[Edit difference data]

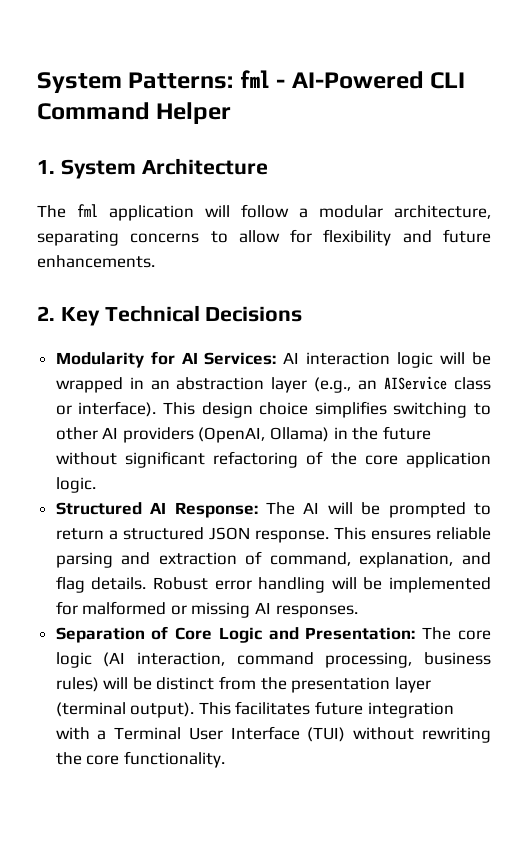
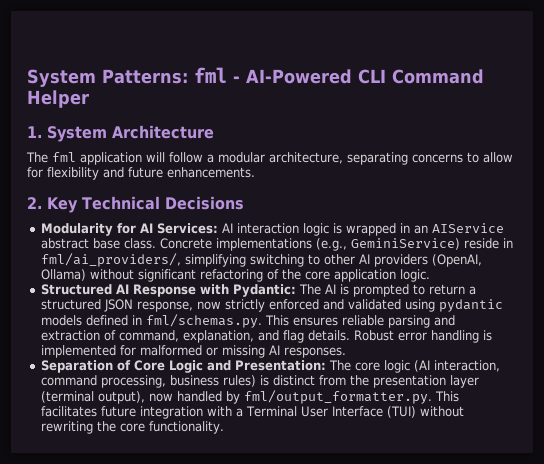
- Modularity for AI Services: AI interaction logic will be wrapped in an abstraction layer (e.g., an AIService class or interface). This design choice simplifies switching to other AI providers (OpenAI, Ollama) in the future without significant refactoring of the core application logic.
+ Modularity for AI Services: AI interaction logic is wrapped in an AIService abstract base class. Concrete implementations (e.g., GeminiService) reside in fml/ai_providers/, simplifying switching to other AI providers (OpenAI, Ollama) without significant refactoring of the core application logic.
- Structured AI Response: The AI will be prompted to return a structured JSON response. This ensures reliable parsing and extraction of command, explanation, and flag details.
+ Structured AI Response with Pydantic: The AI is prompted to return a structured JSON response, now strictly enforced and validated using pydantic models defined in fml/schemas.py. This ensures reliable parsing and extraction of command, explanation, and flag details.
- Robust error handling will be implemented for malformed or missing AI responses.
+ Robust error handling is implemented for malformed or missing AI responses.
- Separation of Core Logic and Presentation: The core logic (AI interaction, command processing, business rules) will be distinct from the presentation layer (terminal output). This facilitates future integration with a Terminal User Interface (TUI) without rewriting the core functionality.
+ Separation of Core Logic and Presentation: The core logic (AI interaction, command processing, business rules) is distinct from the presentation layer (terminal output), now handled by fml/output_formatter.py. This facilitates future integration with a Terminal User Interface (TUI) without rewriting the core functionality.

__Your objective__. Set down all entries above again, exactly, without images.

__Answer area__.
- Modularity for AI Services: AI interaction logic will be wrapped in an abstraction layer (e.g., an AIService class or interface). This design choice simplifies switching to other AI providers (OpenAI, Ollama) in the future without significant refactoring of the core application logic.
+ Modularity for AI Services: AI interaction logic is wrapped in an AIService abstract base class. Concrete implementations (e.g., GeminiService) reside in fml/ai_providers/, simplifying switching to other AI providers (OpenAI, Ollama) without significant refactoring of the core application logic.
- Structured AI Response: The AI will be prompted to return a structured JSON response. This ensures reliable parsing and extraction of command, explanation, and flag details.
+ Structured AI Response with Pydantic: The AI is prompted to return a structured JSON response, now strictly enforced and validated using pydantic models defined in fml/schemas.py. This ensures reliable parsing and extraction of command, explanation, and flag details.
- Robust error handling will be implemented for malformed or missing AI responses.
+ Robust error handling is implemented for malformed or missing AI responses.
- Separation of Core Logic and Presentation: The core logic (AI interaction, command processing, business rules) will be distinct from the presentation layer (terminal output). This facilitates future integration with a Terminal User Interface (TUI) without rewriting the core functionality.
+ Separation of Core Logic and Presentation: The core logic (AI interaction, command processing, business rules) is distinct from the presentation layer (terminal output), now handled by fml/output_formatter.py. This facilitates future integration with a Terminal User Interface (TUI) without rewriting the core functionality.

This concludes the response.